Change detection outputs
::::
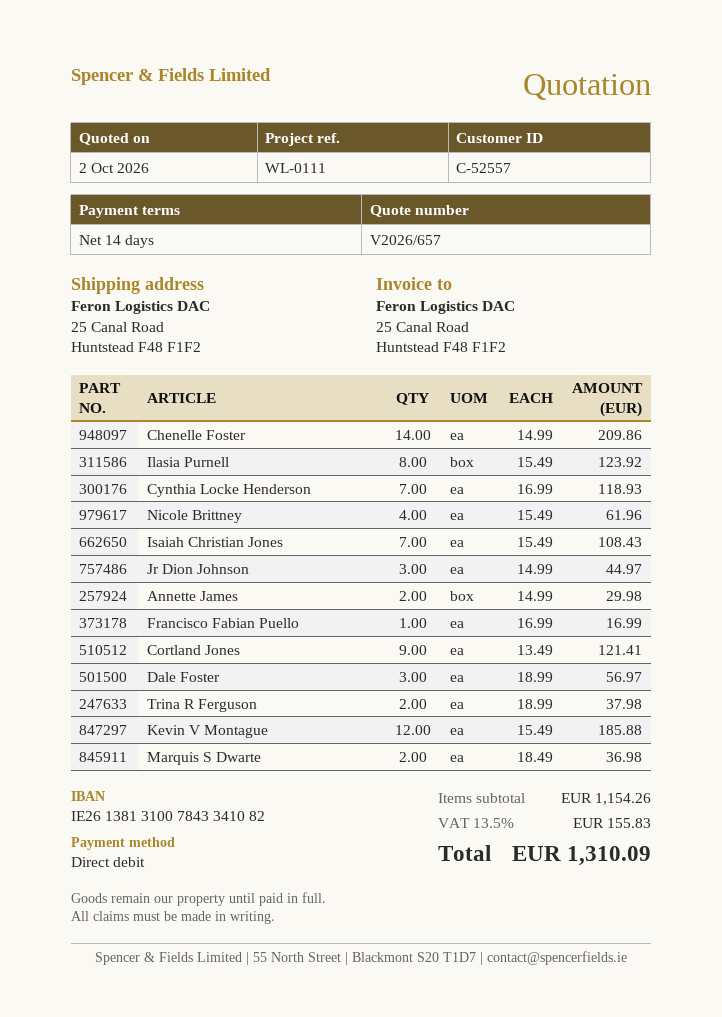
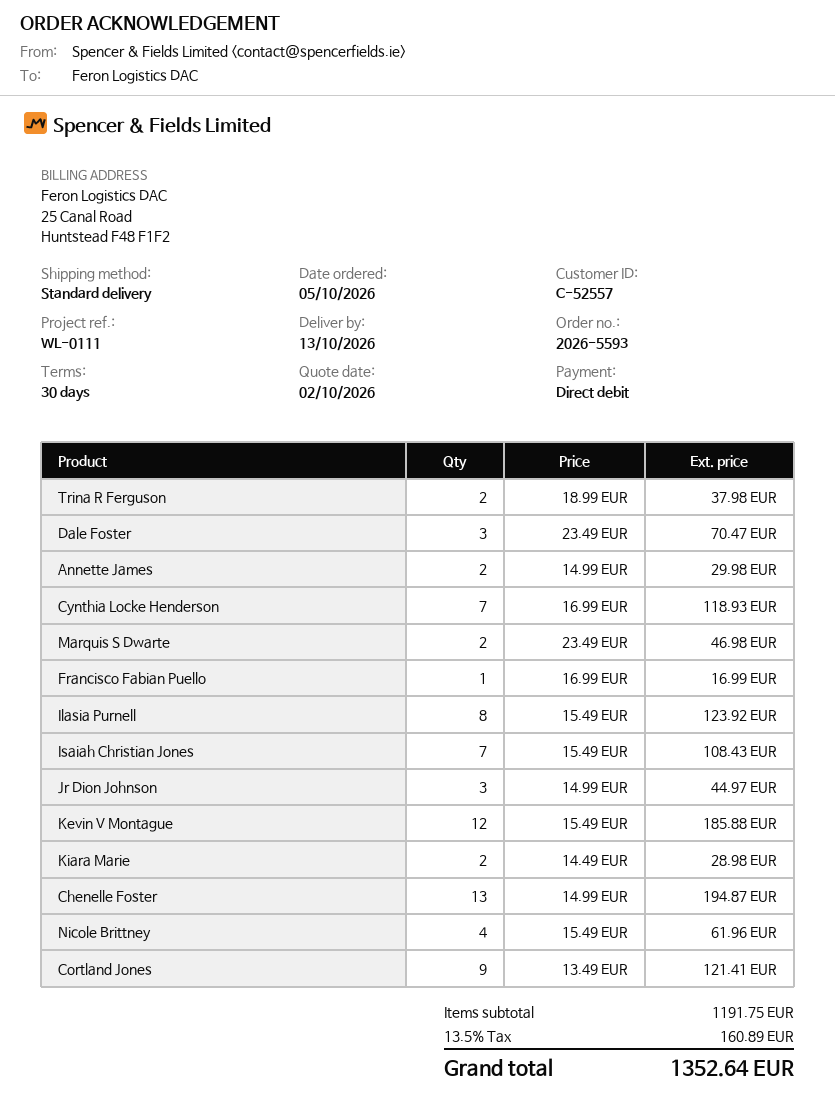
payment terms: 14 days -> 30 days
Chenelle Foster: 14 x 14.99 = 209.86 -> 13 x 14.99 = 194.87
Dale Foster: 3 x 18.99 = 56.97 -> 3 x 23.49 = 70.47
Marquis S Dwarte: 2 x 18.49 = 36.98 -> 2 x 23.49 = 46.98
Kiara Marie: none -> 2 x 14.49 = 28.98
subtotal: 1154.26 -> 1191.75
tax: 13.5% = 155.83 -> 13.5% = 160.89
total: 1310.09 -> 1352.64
::::
EXERCISE OBJECTIVE: Keeping every word as it is, write out all the data and omit the pictures.

ANSWER BOX:
payment terms: 14 days -> 30 days
Chenelle Foster: 14 x 14.99 = 209.86 -> 13 x 14.99 = 194.87
Dale Foster: 3 x 18.99 = 56.97 -> 3 x 23.49 = 70.47
Marquis S Dwarte: 2 x 18.49 = 36.98 -> 2 x 23.49 = 46.98
Kiara Marie: none -> 2 x 14.49 = 28.98
subtotal: 1154.26 -> 1191.75
tax: 13.5% = 155.83 -> 13.5% = 160.89
total: 1310.09 -> 1352.64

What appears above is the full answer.